[Freeipa-devel] [PATCH] 940 apply some validation to some classes only

Mon Feb 20 20:31:22 UTC 2012

Jan Cholasta wrote:
> On 15.2.2012 15:33, Rob Crittenden wrote:
>> Jan Cholasta wrote:
>>> On 14.2.2012 22:16, Rob Crittenden wrote:
>>>> Jan Cholasta wrote:
>>>>> On 14.2.2012 16:44, Jan Cholasta wrote:
>>>>>> On 7.2.2012 20:25, Rob Crittenden wrote:
>>>>>>> Rob Crittenden wrote:
>>>>>>>> Jan Cholasta wrote:
>>>>>>>>> Dne 7.2.2012 09:27, Martin Kosek napsal(a):
>>>>>>>>>> On Mon, 2012-02-06 at 11:52 -0500, Rob Crittenden wrote:
>>>>>>>>>>> Martin Kosek wrote:
>>>>>>>>>>>> On Fri, 2012-02-03 at 16:58 -0500, Rob Crittenden wrote:
>>>>>>>>>>>>> There is some validation that we only need to apply when an
>>>>>>>>>>>>> entry is
>>>>>>>>>>>>> being created, namely the key itself. This is to allow us to
>>>>>>>>>>>>> manage an
>>>>>>>>>>>>> otherwise illegal entry that finds its way into the system
>>>>>>>>>>>>> (i.e.
>>>>>>>>>>>>> migration).
>>>>>>>>>>>>>
>>>>>>>>>>>>> Consider this. We migrate a group with a space in it.
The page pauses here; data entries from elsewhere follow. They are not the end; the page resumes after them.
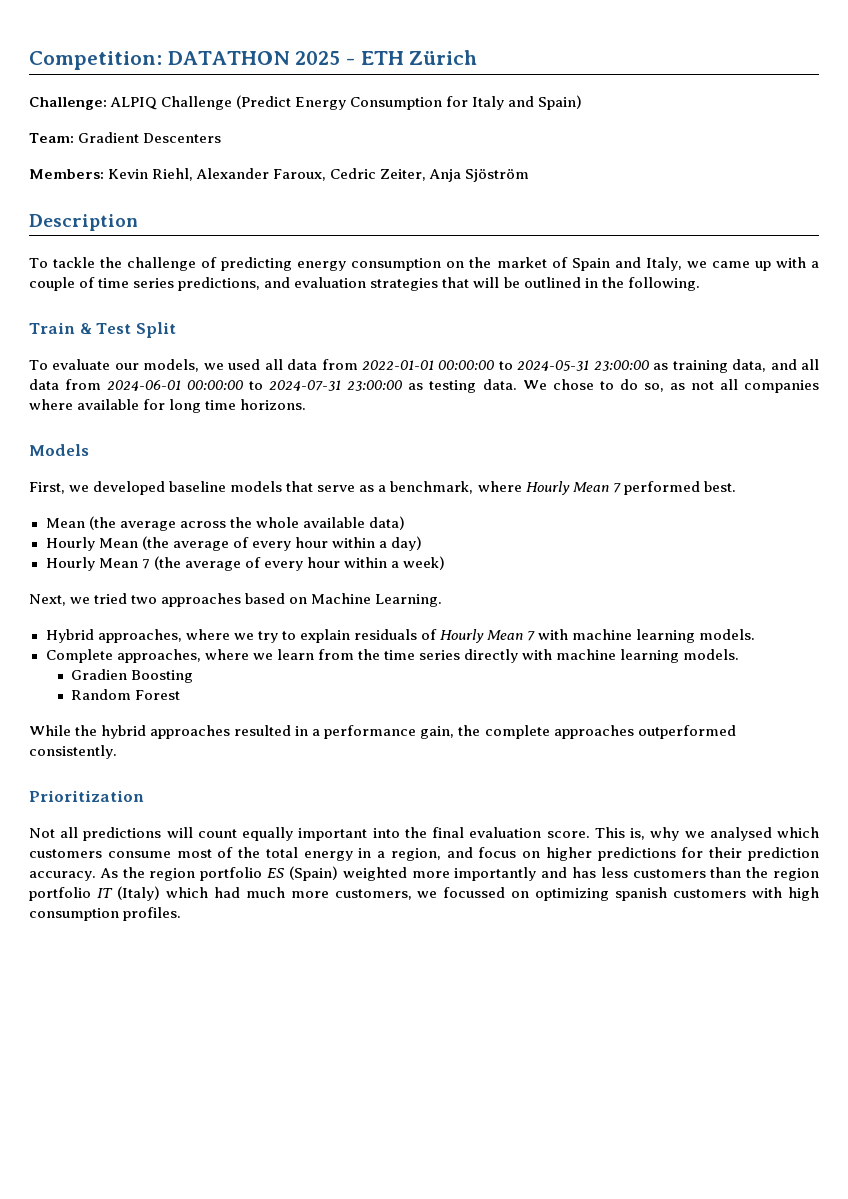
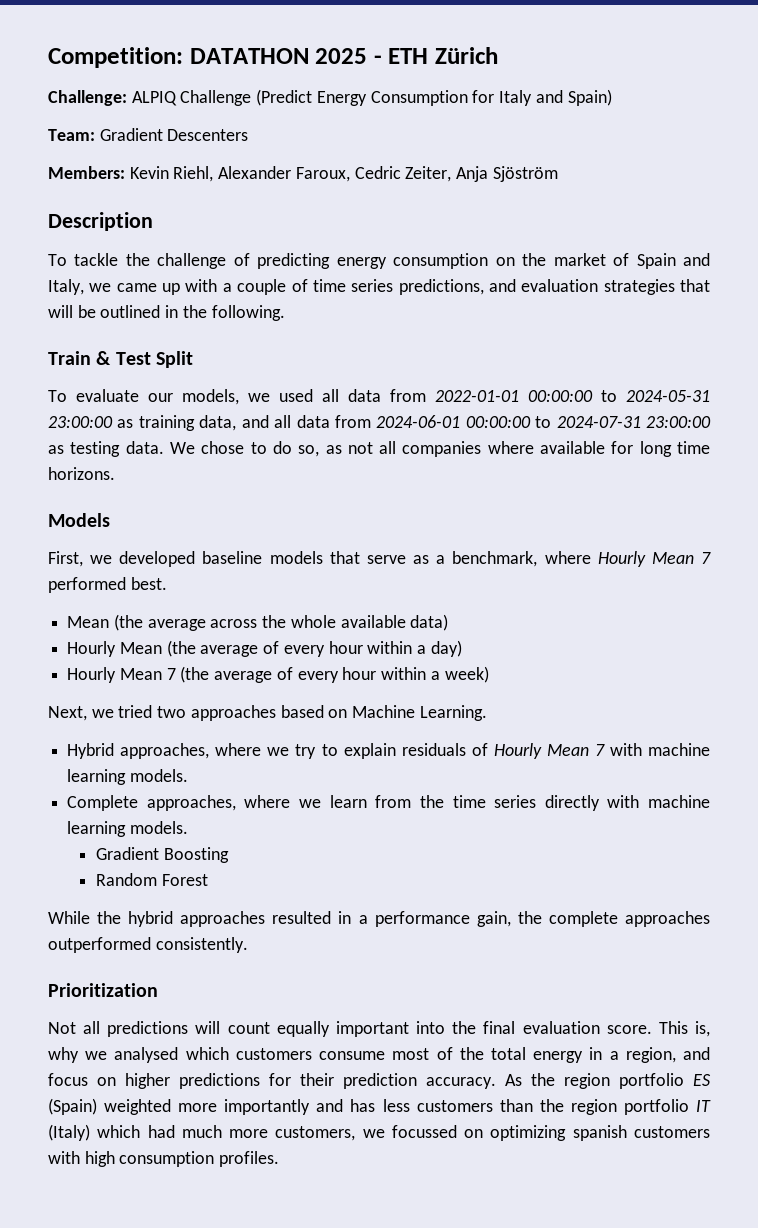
- Gradien Boosting
+ Gradient Boosting

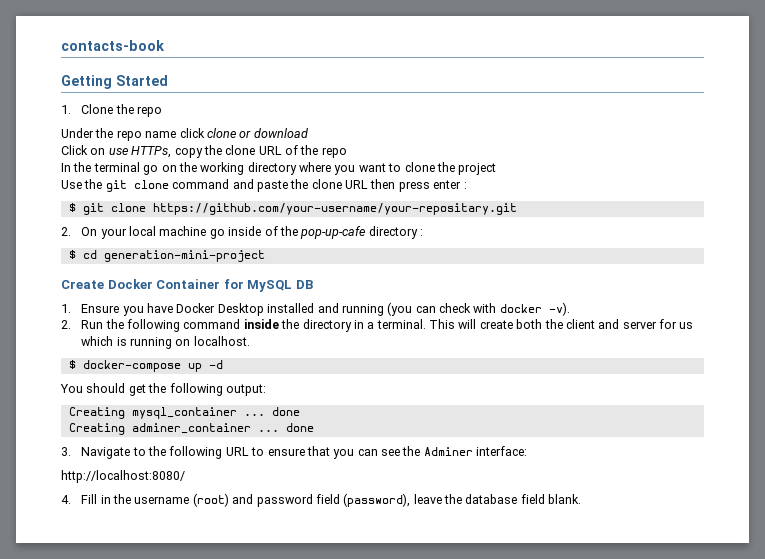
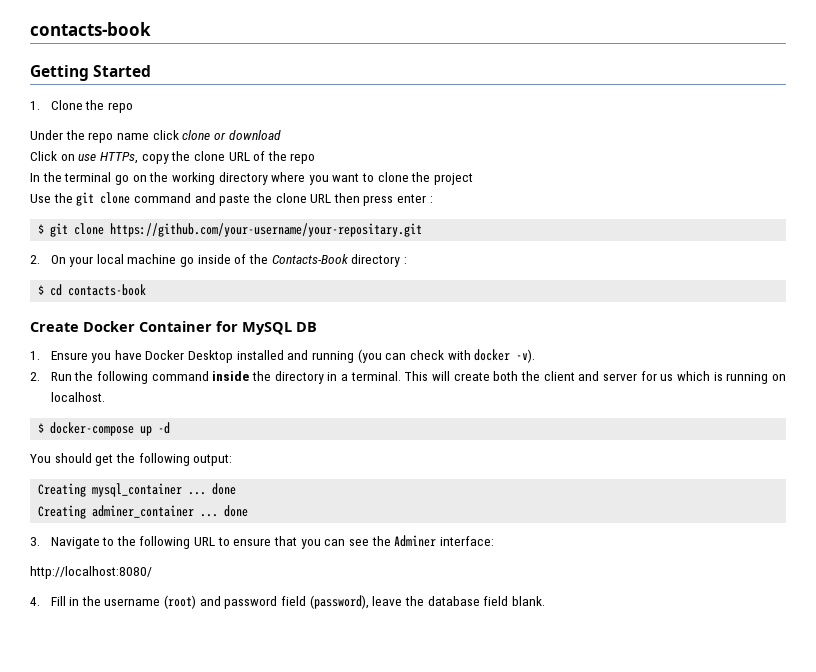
- 2. On your local machine go inside of the pop-up-cafe directory :
+ 2. On your local machine go inside of the Contacts-Book directory :
- $ cd generation-mini-project
+ $ cd contacts-book

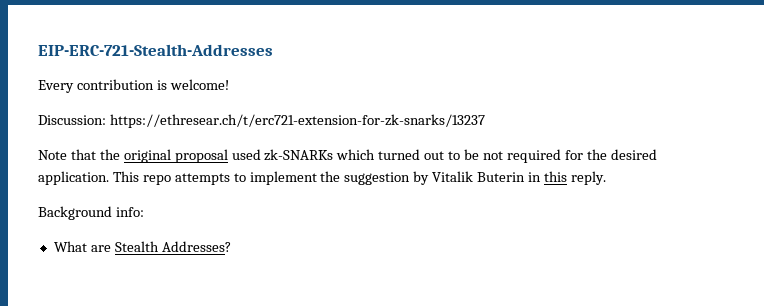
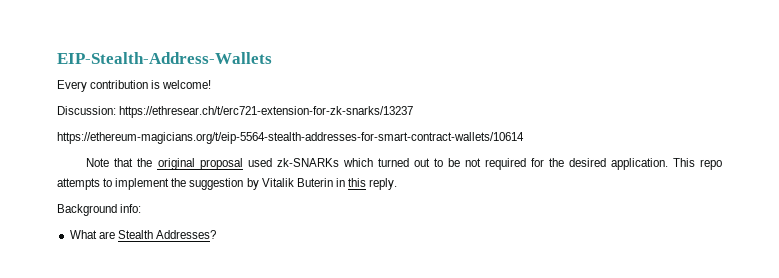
- EIP-ERC-721-Stealth-Addresses
+ EIP-Stealth-Address-Wallets
+ https://ethereum-magicians.org/t/eip-5564-stealth-addresses-for-smart-contract-wallets/10614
This
>>>>>>>>>>>>> isn't
>>>>>>>>>>>>> allowed
>>>>>>>>>>>>> in IPA but we also provide no way to delete it because the cn
>>>>>>>>>>>>> regex
>>>>>>>>>>>>> kicks out the group-del command.
>>>>>>>>>>>>>
>>>>>>>>>>>>> The trick is adding appropriate context so we can know during
>>>>>>>>>>>>> validation
>>>>>>>>>>>>> how we got here. A command object has a bases field which
>>>>>>>>>>>>> contains
>>>>>>>>>>>>> the
>>>>>>>>>>>>> base classes associated with it, which appears to contain only
>>>>>>>>>>>>> the
>>>>>>>>>>>>> leaf
>>>>>>>>>>>>> baseclass. So using this we can tell how we got to validation
>>>>>>>>>>>>> and
>>>>>>>>>>>>> can
>>>>>>>>>>>>> skip based on that baseclass name.
>>>>>>>>>>>>>
>>>>>>>>>>>>> I went back and forth a bit on where the right place to put
>>>>>>>>>>>>> this
>>>>>>>>>>>>> was,
>>>>>>>>>>>>> I'm open to more fine tuning. I initially skipped just the
>>>>>>>>>>>>> pattern
>>>>>>>>>>>>> validation then expanded it to apply to all validation in the
>>>>>>>>>>>>> Parameter.
>>>>>>>>>>>>>
>>>>>>>>>>>>> rob
>>>>>>>>>>>>
>>>>>>>>>>>> 1) This patch breaks API.txt, it needs re-generating.
>>>>>>>>>>>>
>>>>>>>>>>>> 2) This may be a matter of opinion but I think that
>>>>>>>>>>>> + if self.onlyvalidateclasses and \
>>>>>>>>>>>> + not any(x in self.onlyvalidateclasses for x in classbases):
>>>>>>>>>>>> + return
>>>>>>>>>>>>
>>>>>>>>>>>> would be more readable than:
>>>>>>>>>>>>
>>>>>>>>>>>> + if self.onlyvalidateclasses and \
>>>>>>>>>>>> + not [x for x in classbases if x in self.onlyvalidateclasses]:
>>>>>>>>>>>> + return
>>>>>>>>>>>>
>>>>>>>>>>>> 3) I would move the entire self.onlyvalidateclasses up to the
>>>>>>>>>>>> validate()
>>>>>>>>>>>> method. It would have several benefits:
>>>>>>>>>>>> - the validation skip would be done just once, not for every
>>>>>>>>>>>> value as
>>>>>>>>>>>> the decision does not use the value at all
>>>>>>>>>>>> - we would not have to modify _validate_scalar() methods at all
>>>>>>>>>>>> since
>>>>>>>>>>>> they won't need classbases
>>>>>>>>>>>>
>>>>>>>>>>>> 4) I think it would be better to keep validation for --rename
>>>>>>>>>>>> options.
>>>>>>>>>>>> As it is generated from RDN attribute parameter, it inherits
>>>>>>>>>>>> onlyvalidateclasses list as well.
>>>>>>>>>>>>
>>>>>>>>>>>> Otherwise your patch would let user to rename a valid object
>>>>>>>>>>>> to an
>>>>>>>>>>>> invalid one:
>>>>>>>>>>>>
>>>>>>>>>>>> # ipa user-mod fbar --rename="bad boy"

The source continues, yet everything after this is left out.